The UK is going to preserve the performative grief wall maintained by white people who refuse to mask and just kind of guess that Covid deaths, while sad and worth commemorating, just somehow happen to unlucky people who are unfortunately still catching Covid in some mysterious way.
Every time I criticize that group, it makes me feel like I'm also trivializing the deaths of very real human beings who deserved to be protected. And that's not my intention. I just don't think the group painting red hearts on an old wall understands Covid at all.
Look, maybe they do mean well, their hearts are in the right place, deserve some sort of slack, etc. But those of us who still acknowledge the reality of the ongoing pandemic also mean well and our hearts are in the right place and have been grieving and carrying on *with* precautions and some understanding of the virus—many having lost loved ones to Covid directly or post-infection complications. There’s room to commemorate the dead AND protect the living.
It’s really irritating because it’s a primo opportunity for awareness and advocacy and it’s being squandered.

Grief in an ongoing pandemic is a tangled mess.

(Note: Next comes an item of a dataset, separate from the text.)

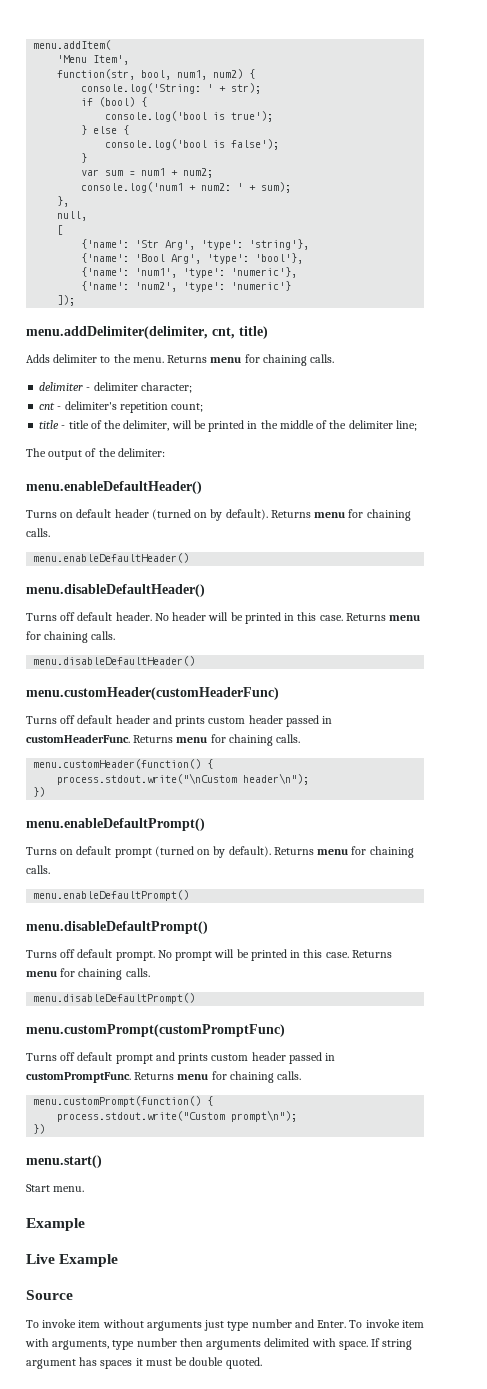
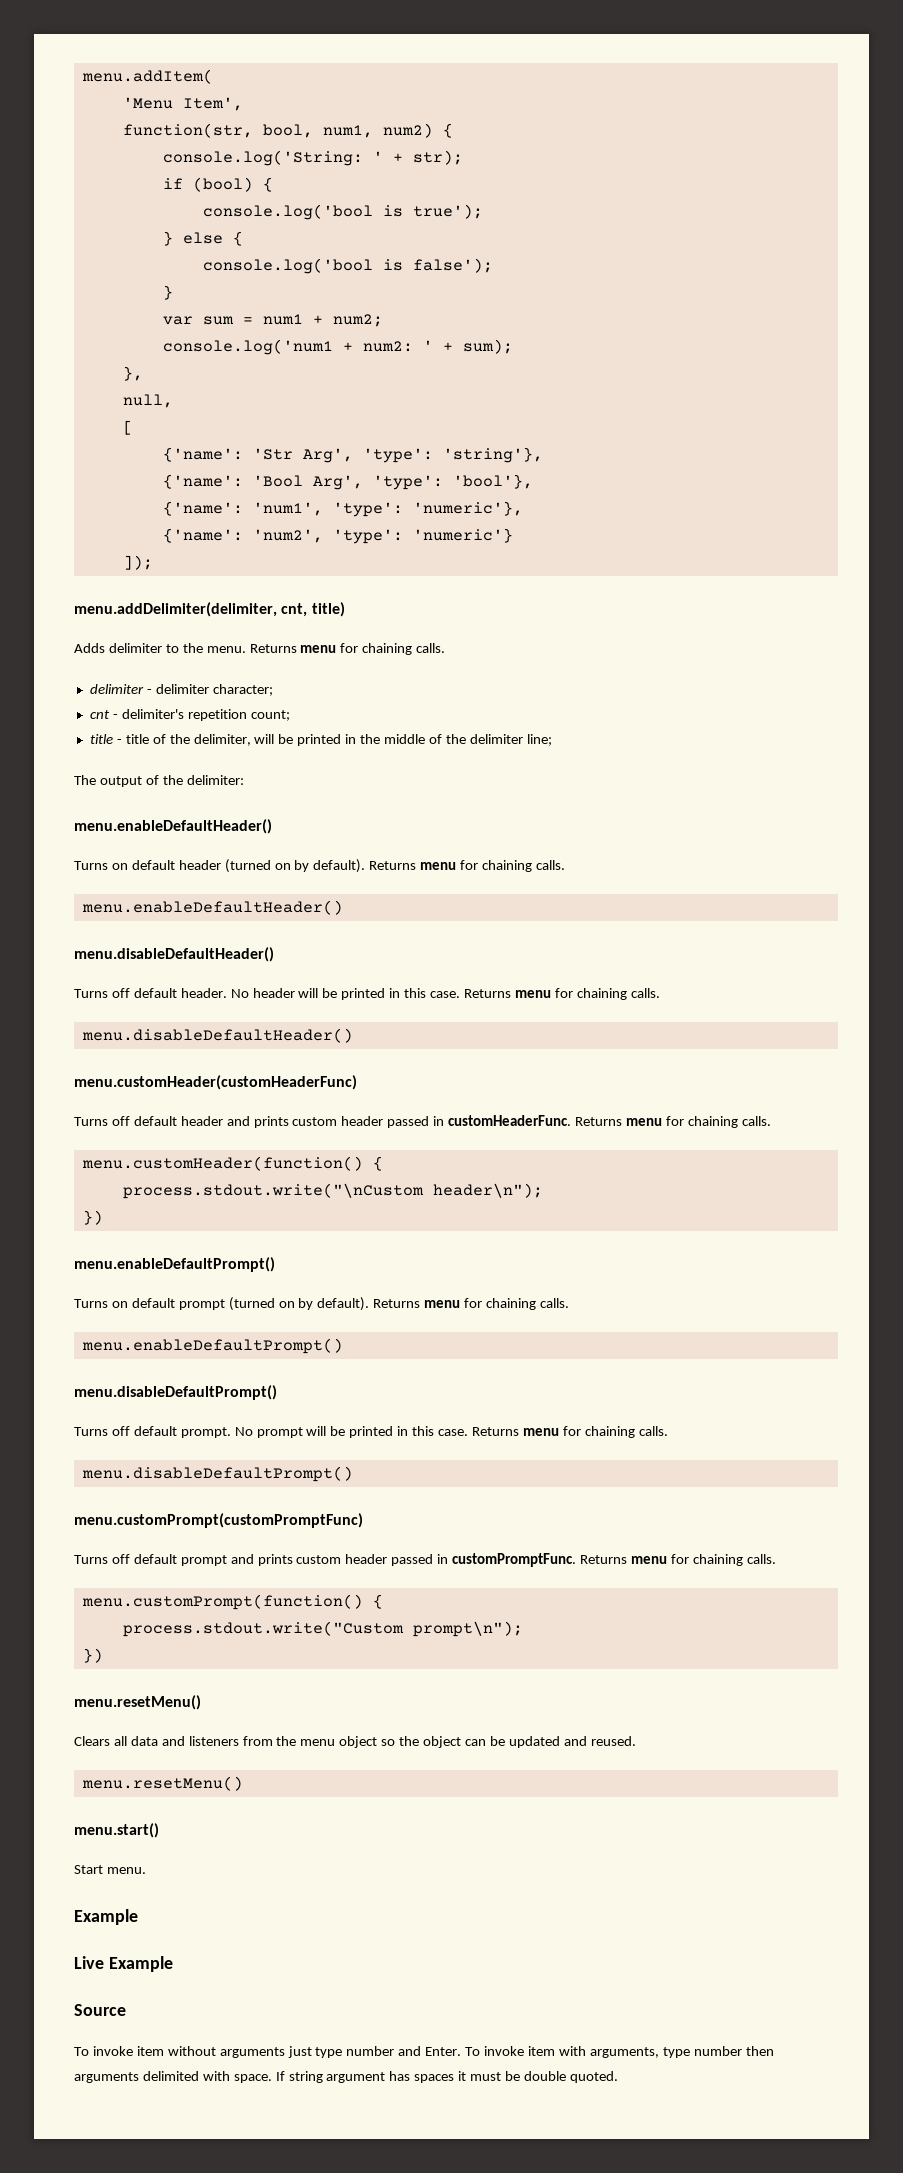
(46, 1129) none -> [74,1695,201,1710] [74,1736,636,1748] [81,1776,243,1791] // menu.resetMenu() // Clears all data and listeners from the menu object so the object can be updated and reused. // menu.resetMenu()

Those committed to avoiding Covid infections and those dealing with Long Covid and post-infection health issues triggered/accelerated by Covid seem to be much more invested in learning about and keeping up with developments re: the virus and prevention methods. It’s not as obvious where people who lost loved ones to acute Covid infections stand on awareness and advocacy. Bereavement resources are in scant supply.

https://pmc.ncbi.nlm.nih.gov/articles/PMC9895293/

Impacts of the COVID-19 Pandemic on the Bereaved

The COVID-19 pandemic has killed millions across the world in only two years. Government health restrictions aimed at preventing transmission have impacted typical mourning practices such as funeral gatherings and in-person grief support services. ...

PubMed Central (PMC)
@thatkatharine They’ll be the sort that think prayers help, so science is a bit beyond them.

@thatkatharine

Oh interesting. Now that I think about it, I do think the meaning of that wall has shifted from when it was first created.

When it was new, it was a visualisation of the terrible scale of loss, and a way for grieving people to come together.

Now it could easily also function as a frozen symbol of "that was then, covid's in the past now" erasing the present-day deaths.

I don't think I would remove it, though. For the people conceptualising covid as a "that was then, it's in the past", getting rid of the memorial wouldn't reverse that. If anything, removing the paint and writing would seem to me more like symbolising "we're going to act as if none of that ever happened at all, so we don't need a reminder of it". And I imagine the wall is probably still very meaningful to many of the grieving people.

At the same time, it would be good if we could honour the dead by collaborating to push R down below 1...

#CovidIsntOver #CovidMemorial

@unchartedworlds It’s not just about maintenance. They’re still adding recent losses and updating their banners of lives lost with Covid marked as cause of death. They know Covid is still around and causing death, but they seem annoying uncurious about what it is or how to stop it.

I think there should be memorials everywhere. I think they should include everyone who’s died with/of/from Covid and of health issues accelerated by Covid infections.

@thatkatharine

Oh, I think I didn't understand what you meant at first - maybe because I've not seen what you've seen of the activities of the maintenance group. Thanks for explaining.